Strider, released in Japan as Strider Hiryū (ストライダー飛竜?) is a 1989 side-scrolling platform game released for the CP System arcade hardware by Capcom. It became one of Capcom's early hits before Street Fighter II, revered for its innovative gameplay, diverse and unique music, and multilingual voice clips during cutscenes (presented in English, Japanese, Mandarin and Russian).

Plot[edit]

Strider is set in a dystopian future in the year 2048, where a mysterious dictator known as the "Grandmaster" rules over the world. Hiryu, the youngest ever Super A Ranked[2] member of an organization of high-tech ninja-like agents known as the "Striders", is alone tasked with the Grandmaster's assassination. Hiryu begins his mission by infiltrating the Grandmaster's capital at the Kazakh Soviet Socialist Republic.

Gameplay[edit]

Arcade gameplay screenshot of Strider

The controls of Strider consist of an eight-way joystick and two action buttons for attacking and jumping. The player controls Hiryu himself, whose main weapon is a tonfa-like plasma sword known as "Cypher". He can perform numerous acrobatic feats depending on the joystick/button combination used. Pressing the jump button while Hiryu is standing still will cause him to do a regular vertical jump, while pressing the jump button while pushing the joystick left or right will enable him to do a cartwheel jump. Hiryu can also slide under or through certain obstacles and enemies by first crouching down and then pressing the jump button. As well as his sliding move, both jumps can also be used to destroy weaker opponents. Hiryu is able to latch onto certain platforms, and climb across walls and ceilings using a metallic hook. While running down a sloped surface, Hiryu can gain enough momentum to allow him to do a longer cartwheel jump than usual.

Numerous power-ups can be obtained from item boxes carried by certain enemies. These includes an extension to Hiryu's attack range that lasts for one hundred slashes, two types of health aids (represented by the kanji used to write Hiryu's name: and 飛竜), a max health extension (represented by the kanji , the second character in Hiryu's name), an extra life, and a power-up that not only makes Hiryu invulnerable to attack but also increases his own attack abilities via shadow images of himself for 15 seconds.[3] Hiryu can also summon robotic companions known collectively as "options" that help him fight enemies. These consist of up to two mushroom-like droids, a saber-toothed tiger and a hawk, known individually as Option A, B and C respectively.[4]

The game has five stages: the Kazakh Soviet Socialist Republic (called "St. Petersburg" during the arcade game's attract sequence), the Siberian Wilderness, the Aerial Battleship Balrog (געלראב), the Amazonian Jungle, and the Grandmaster's lair itself, the Third Moon. Each of the stages is divided into a number of smaller sections, each with their own time limit and checkpoint location.
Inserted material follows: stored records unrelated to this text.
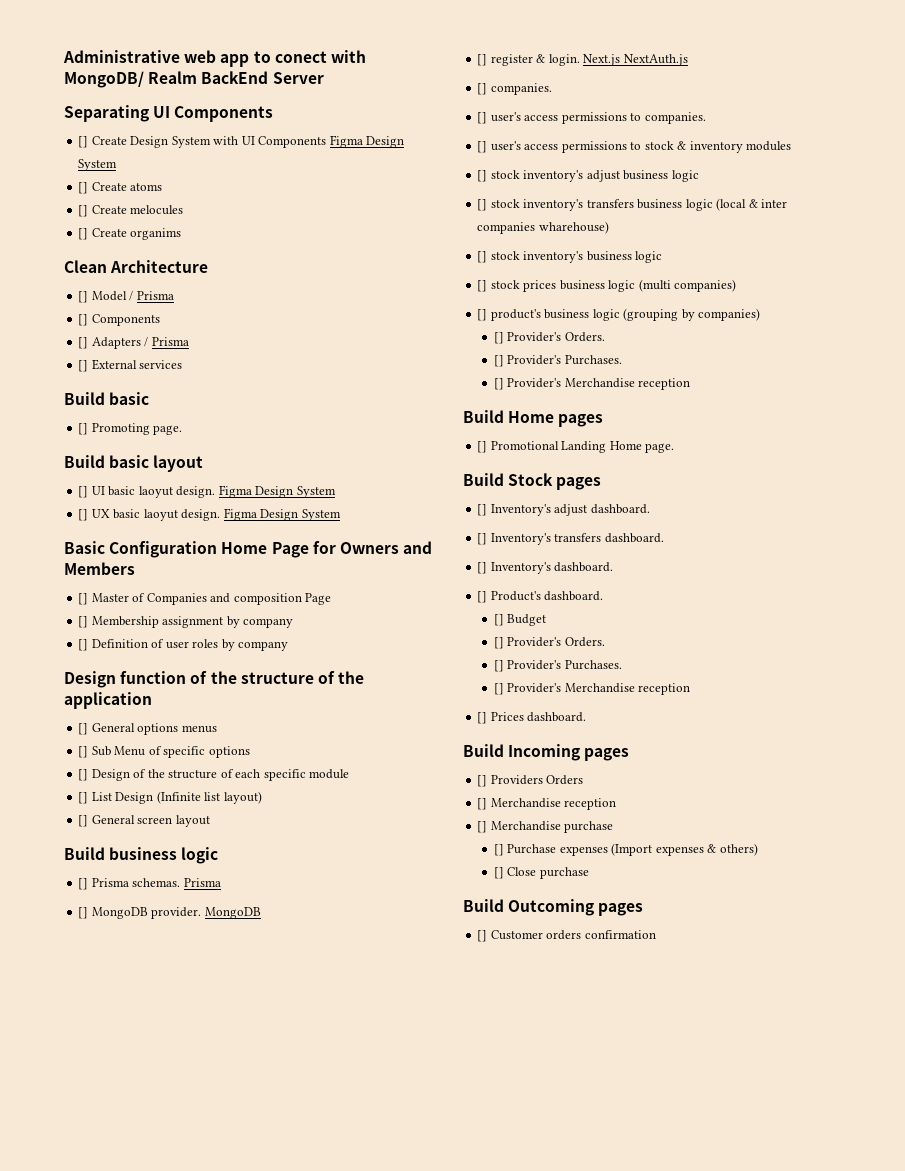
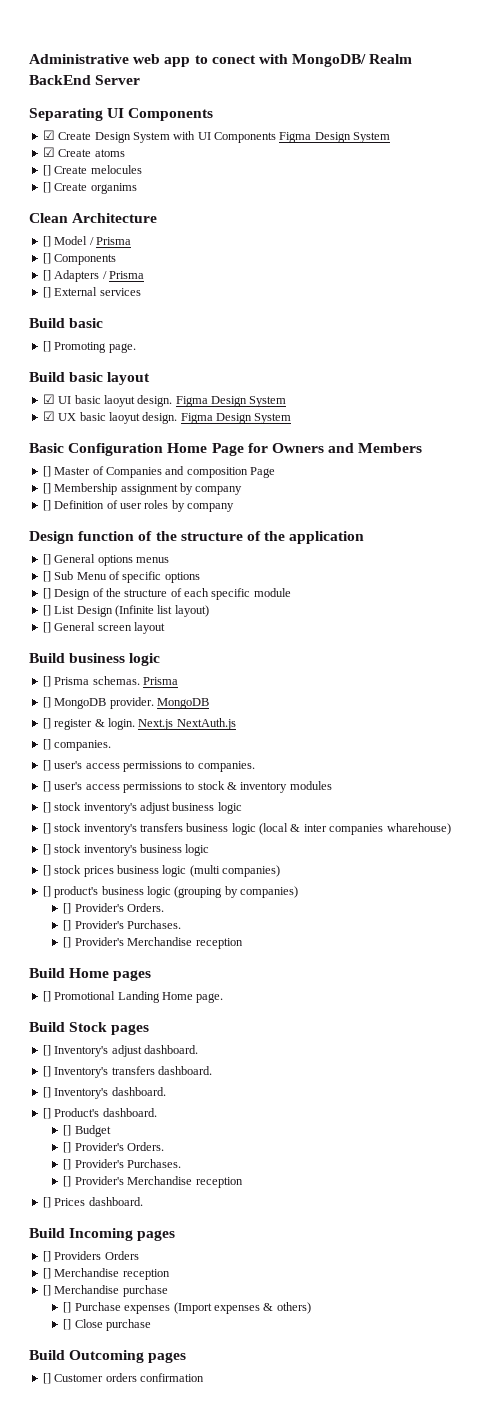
- [] Create Design System with UI Components Figma Design System
+ ☑ Create Design System with UI Components Figma Design System
- [] Create atoms
+ ☑ Create atoms
- [] UI basic laoyut design.
+ ☑ UI basic laoyut design.
- [] UX basic laoyut design.
+ ☑ UX basic laoyut design.

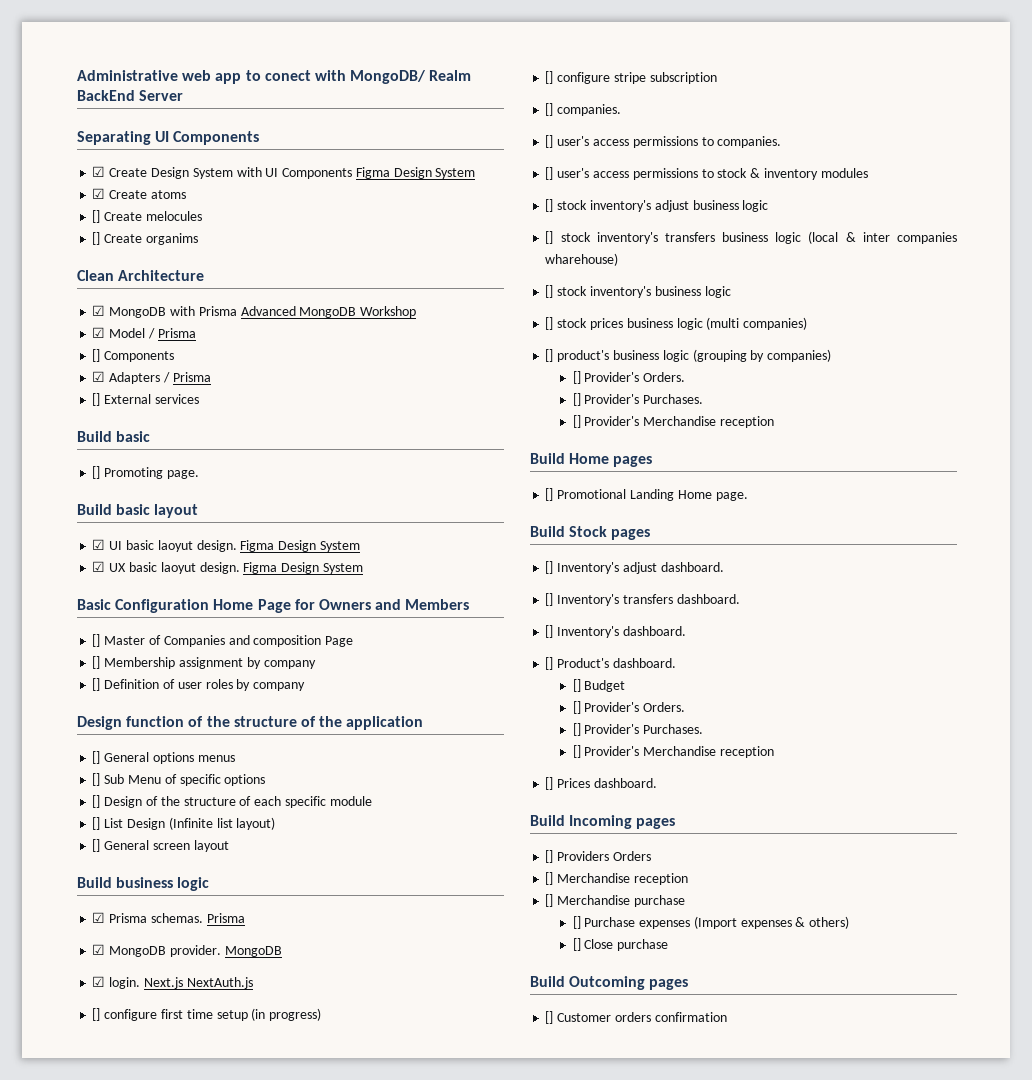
- [] Model / Prisma
+ ☑ MongoDB with Prisma Advanced MongoDB Workshop
+ ☑ Model / Prisma
- [] Adapters / Prisma
+ ☑ Adapters / Prisma
- [] Prisma schemas.
+ ☑ Prisma schemas.
- [] MongoDB provider.
+ ☑ MongoDB provider.
- [] register & login.
+ ☑ login.
+ [] configure first time setup (in progress)
+ [] configure stripe subscription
The player has a three-point health gauge (which can be increased to five points with the health extensions. Hiryu will lose a life when either his health gauge is fully depleted, by moving him off the screen entirely (like falling into a bottomless pit) or when the game's timer reaches zero. It's Game Over when all of Hiryu's lives are lost, but the player can be given the opportunity to continue.

Development[edit]

The arcade version of Strider was part of a three-way project conceived in a collaboration between Capcom and Hiroshi Motomiya's manga studio Moto Kikaku, which also included the Strider Hiryu manga by Moto Kikaku's Tatsumi Wada that was published in Kodansha's Comic Computique anthology in Japan, as well as the NES version of Strider. Kouichi Yotsui, director of the coin-op Strider (who is credited as Isuke in the game), was chosen for his experience with the CP System hardware while working as a background designer on Ghouls 'n Ghosts. The three projects were developed independently of each other.[5]

The original arcade game soundtrack was composed entirely by female video game music composer Junko Tamiya, who was not credited for her work in the arcade version but was mentioned as part of the original arcade staff in some console adaptations. Early revisions of the arcade game were missing the unique music for the Aerial Battleship and Third Moon stages. In this version the music from the first stage of the game was repeated here instead.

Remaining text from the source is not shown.